Naive: 0.30092906951904297
Better: 0.016707897186279297
Numpy: 0.0001480579376220703

 Correct results

Further optimization by removing recursion

Success, we managed to create a O(n log(n)) algorithm. Hovever, we are still quite far away from the numpy's version. From my knowledge with computer science I know that recursion sucks. Function calls are slow and with too long inputs we run to memory issues on the callstack. So we should improve the algorithm by removing recursion.

In this version of the algorithm, we start from bottom up. We reshape the input to segments with the length where we would stop splitting the arrays in the recursive version, and calculate the DFT of all of the small segments simultaneously, then calculating is just a matter of combining the subarrays using same method as we did in the recursive version.

def nonrecursiveFFT(x):
    t0 = time.time()

    x = np.array(x)
    N = x.shape[0]
    stop = 16
    x_split = x.reshape((stop, -1)) # Split the input to n columns of size 16

    n = np.arange(stop)
    k = n.reshape((stop, 1))
    W = np.exp(-2j*np.pi*k*n/stop) # W matrix is of shape (stop, x)

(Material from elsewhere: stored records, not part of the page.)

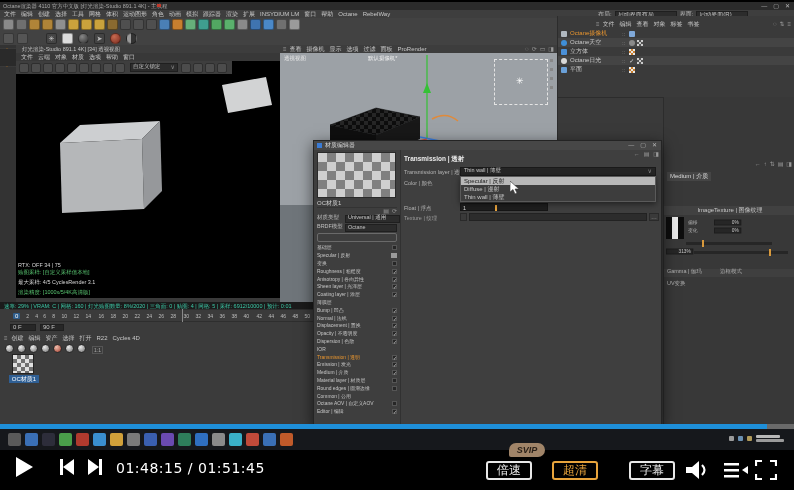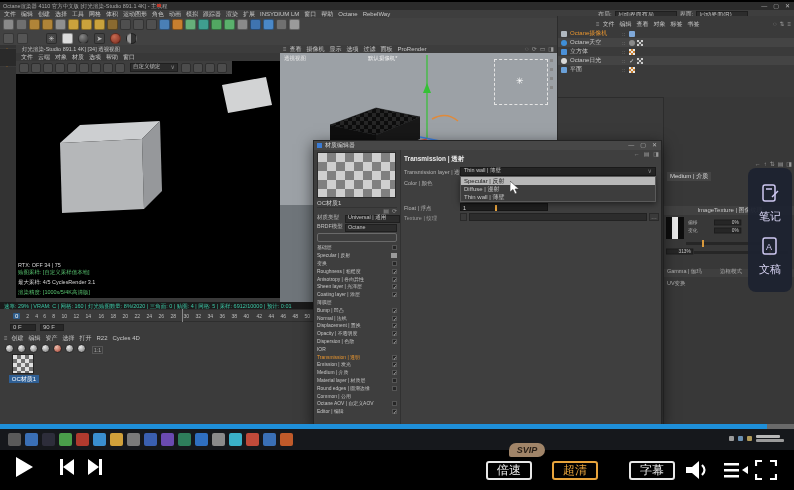"笔记" div.abs { html: <div> <svg> <rect></rect> <line></line> <line></line> <line></line> </svg> <span>笔记</span> <svg> <rect></rect> <text>A</text> </svg> <span>文稿</span> </div> -> none }
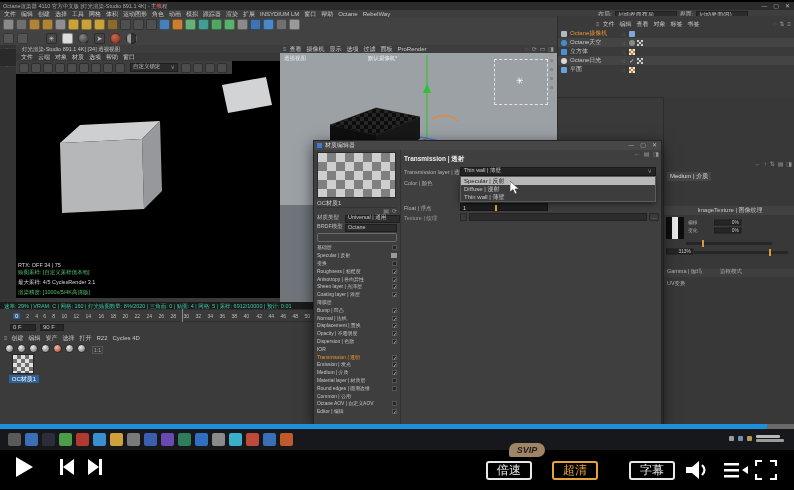"01:48:15 / 01:51:45" span.abs { html: none -> <span>01:48:15 / 01:51:45</span> }
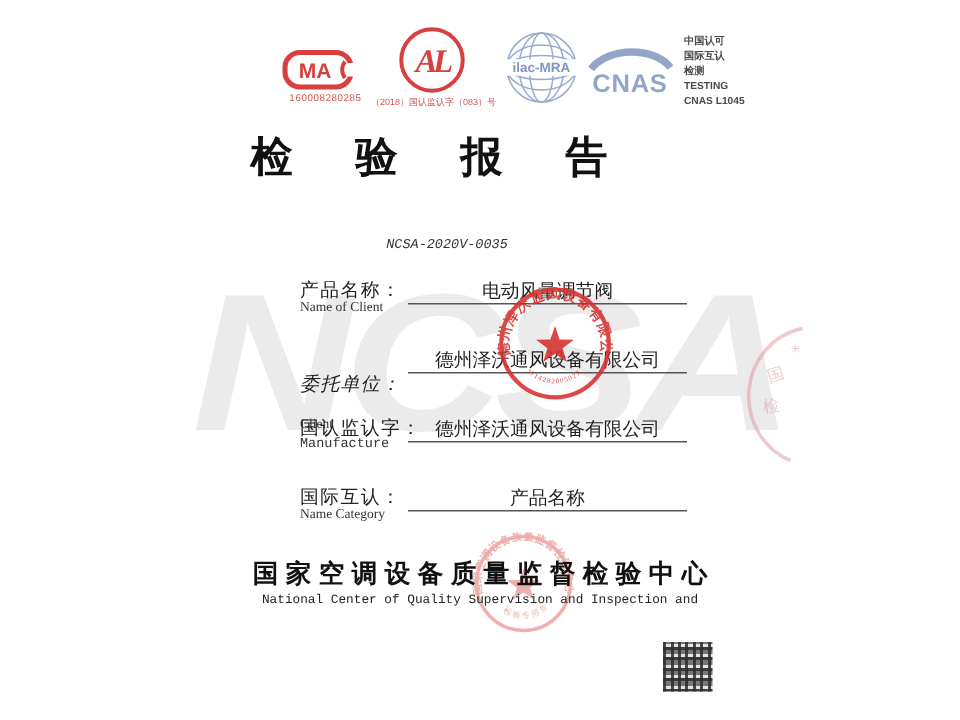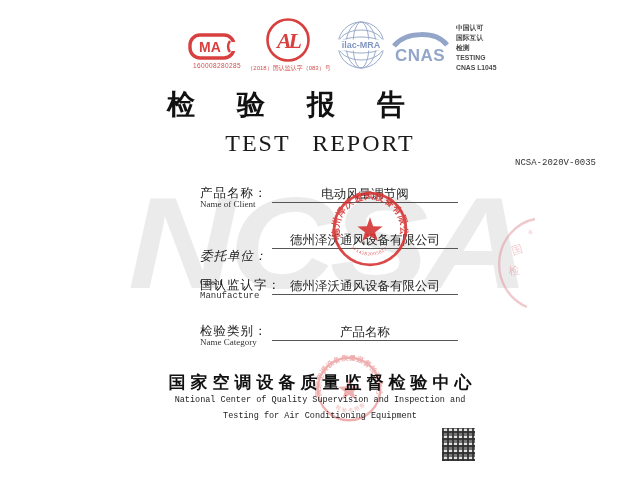"TEST REPORT" div.title-en { html: <div>TEST REPORT</div> -> none }
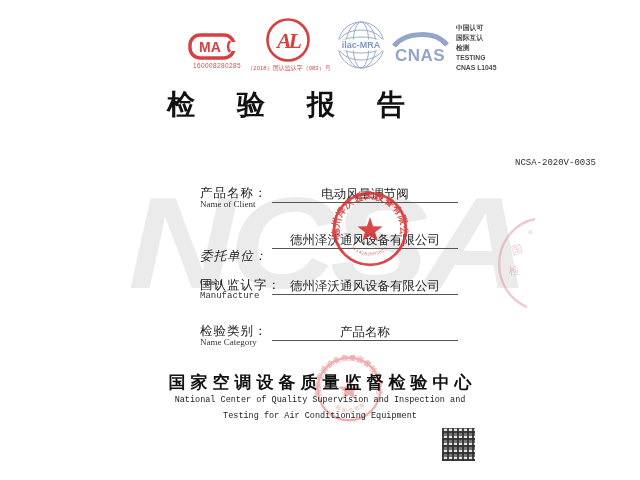"NCSA-2020V-0035" .report-no { font-style: none -> italic; text-align: right -> center }
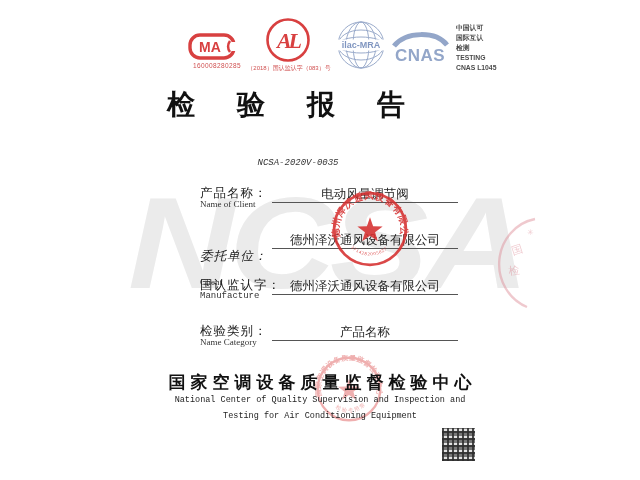"检验类别：" div.f-label-zh { text: 检验类别 -> 国际互认 }
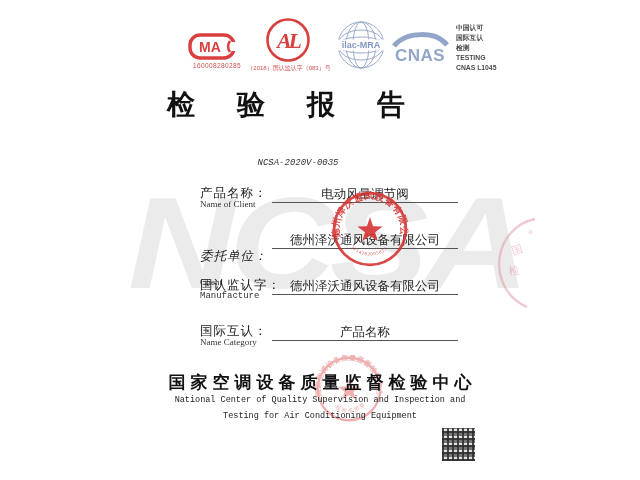"Testing for Air Conditioning Equipment" div.org-en { html: <div>Testing for Air Conditioning Equipment</div> -> none }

    X = np.dot(W, x_split) # This calculates the FFT for each of the columns

    # Each loop should halve the number of columns in the splitted X-matrix
    # We continue unitll there is only one column
    while X.shape[0] < N:
        evens = X[:, :X.shape[1] // 2] # // is integer division in python
        odds = X[:, X.shape[1] // 2:]
        W = np.exp(-1j * np.pi * np.arange(X.shape[0])/ X.shape[0])[:, None]
        X = np.vstack([evens + W * odds, evens - W * odds])

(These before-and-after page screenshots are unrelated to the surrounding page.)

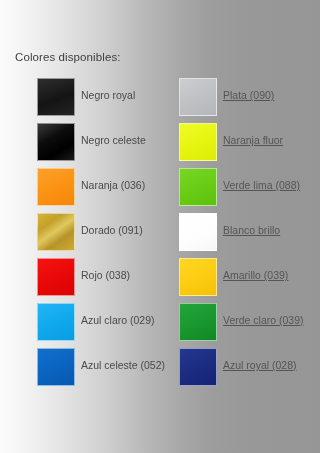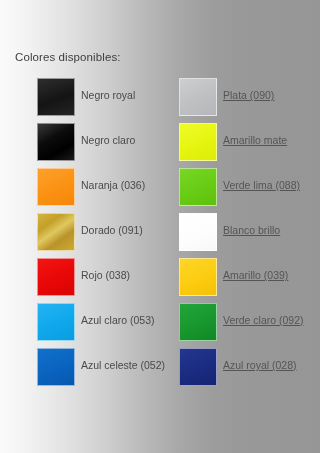"Negro claro" div.swatch-label { text: claro -> celeste }
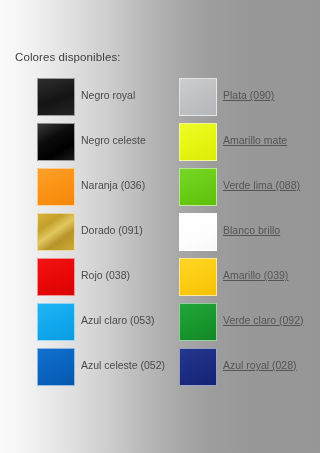"Amarillo mate" div.swatch-label { text: Amarillo mate -> Naranja fluor }
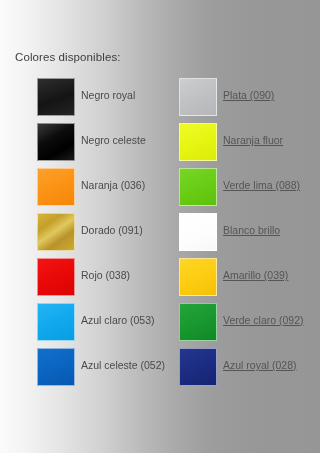"Azul claro (053)" div.swatch-label { text: 053 -> 029 }
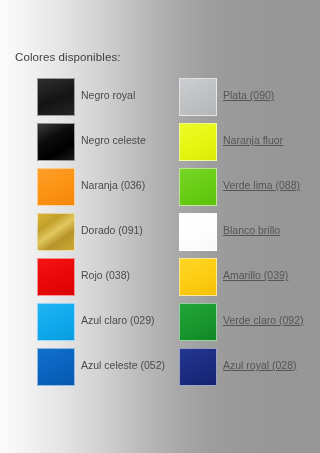"Verde claro (092)" div.swatch-label { text: 092 -> 039 }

    return np.concatenate(X)

x = np.random.rand(16)
nonrecursive = nonrecursiveFFT(x)
numpyfft = np.fft.fft(x)

if (np.allclose(nonrecursive, numpyfft)):
    print("Nonrecursive implementation gives the correct result")
else:
    print("Incorrect result")

Nonrecursive implementation gives the correct result

x = np.random.rand(2048*32)

t0 = time.time()
nonrecursive = nonrecursiveFFT(x)
t1 = time.time()
print("Nonrecursive: {}".format(t1-t0))

t2 = time.time()
numpyfft = np.fft.fft(x)
print("Numpy: {}".format(t2-t1))

if np.allclose(nonrecursive, numpyfft):
    print("\n Correct results")
else:
    print("\n Wrong results")

Nonrecursive: 0.058702945709228516
Numpy: 0.00020313262939453125

 Correct results

Closing remarks

This is good enough for understanding the algorithm, but it could be optimized a lot by counting the W vectors or "Twiddle factors" is still repeated a lot in the nonrecursive version, by doing that more effectively we could speed up the algorithm. Also with larger input sizes the memory accessing becomes an issue and that can't easily be optimized using python. (Numpy relies on backends implemented in more low-level languages).